A presidential democracy, of course, is one in which the head of government is elected separately from the legislature (our current system) — as compared to a parliamentary democracy, where the legislature elects the head of government (as in New Zealand or Denmark). Political scientist Juan Linz argued in a famous essay, "The Perils of Presidentialism," that presidential systems have three major weakness as compared to parliamentary ones, weaknesses he said explain why every presidential democracy in global history has eventually collapsed or fallen to a coup d'etat. (The United States is the one exception — so far.)

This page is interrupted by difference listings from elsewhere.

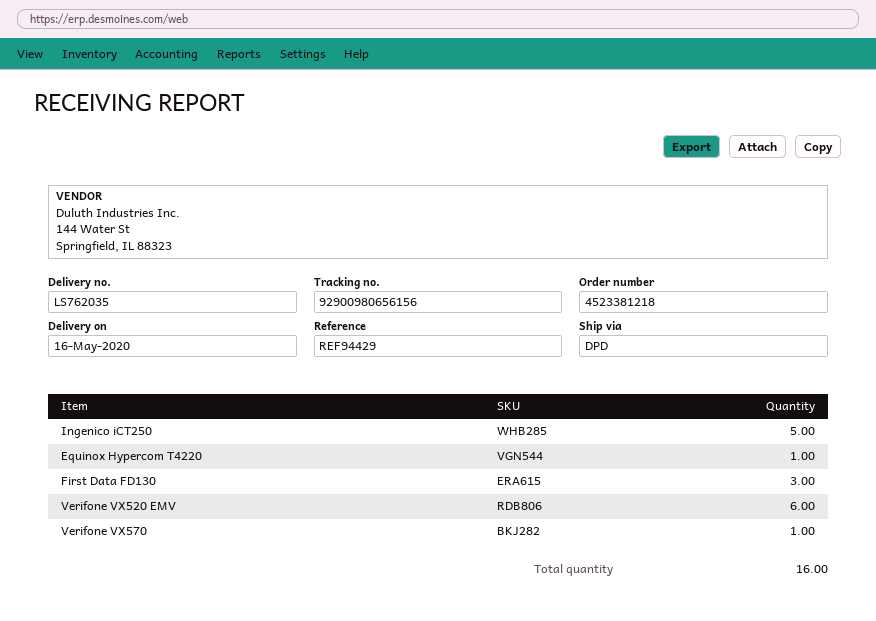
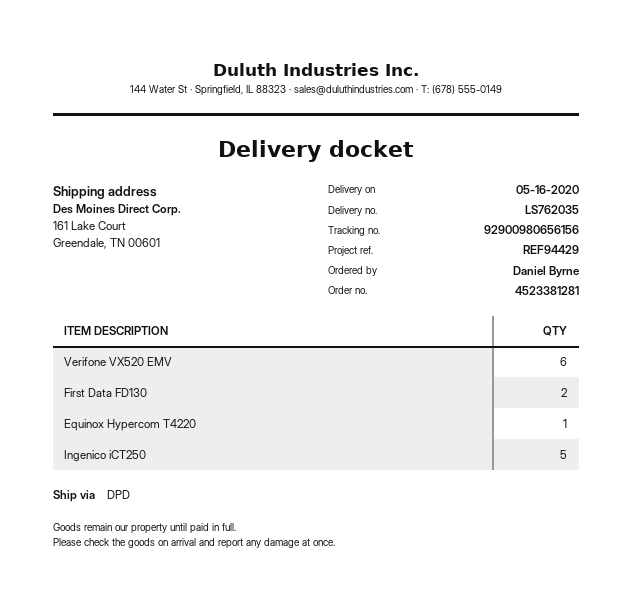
order number: 4523381218 -> 4523381281
First Data FD130: 3 -> 2
Verifone VX570: 1 -> none

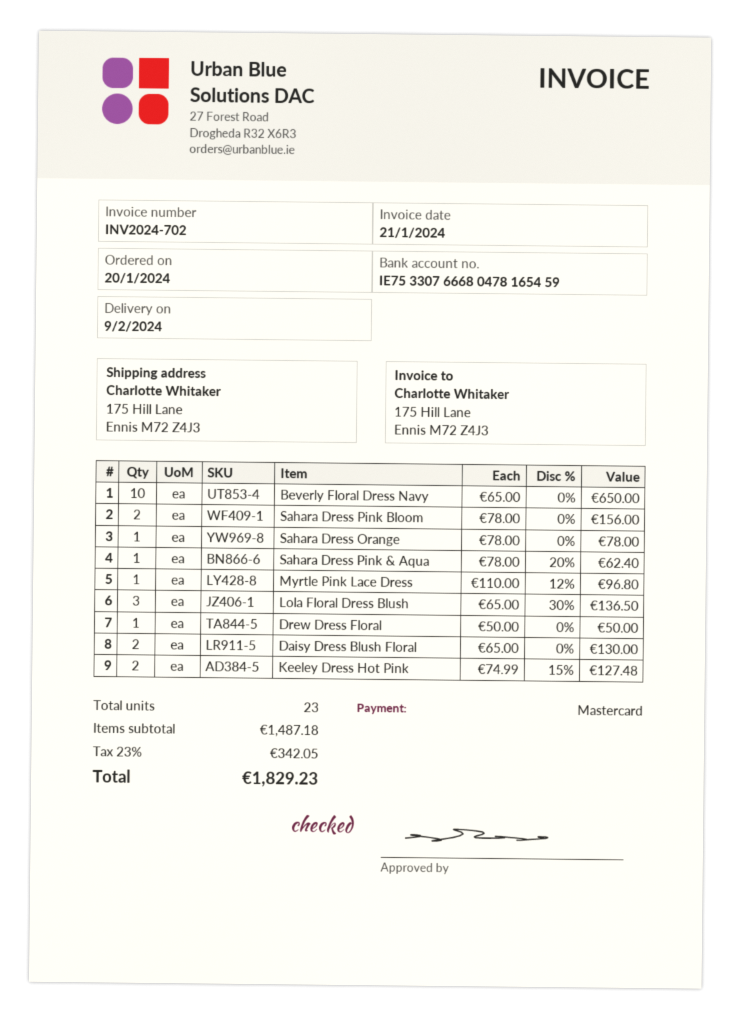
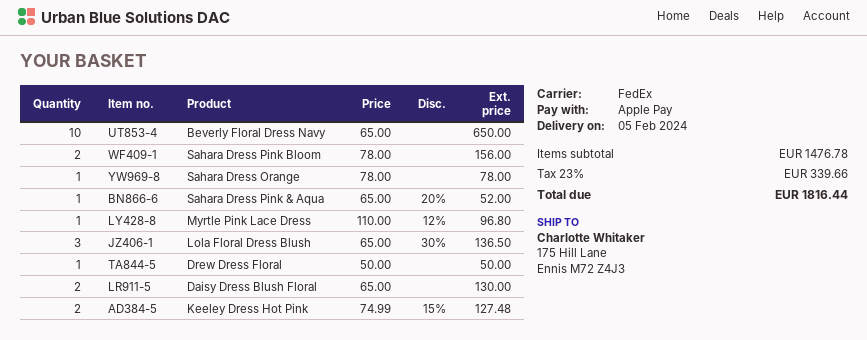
delivery date: 2024-02-09 -> 2024-02-05
payment method: Mastercard -> Apple Pay
Sahara Dress Pink & Aqua: 1 x 78.00 - 20% = 62.40 -> 1 x 65.00 - 20% = 52.00
subtotal: 1487.18 -> 1476.78
tax: 23% = 342.05 -> 23% = 339.66
total: 1829.23 -> 1816.44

The first weakness is the inherent possibility of conflict between the president and the legislature. Both are able to claim democratic legitimacy, because both might have won elections in which they received a majority of the vote. "There is no democratic principle on the basis of which [this conflict] can be resolved, and the mechanisms the constitution might provide are likely to prove too complicated and aridly legalistic to be of much force in the eyes of the electorate," writes Linz. The American practice of midterm elections, which always have very different electorates than presidential votes, greatly increase the chance of such conflict.
Parliamentary systems have single elections and the same government, usually a coalition, in both the legislative and administrative branch. Majorities are almost always composed of two or more parties, which tends to defuse extremism and megalomania. Even small parties can easily become part of a government and gain meaningful policy concessions commensurate with their public support.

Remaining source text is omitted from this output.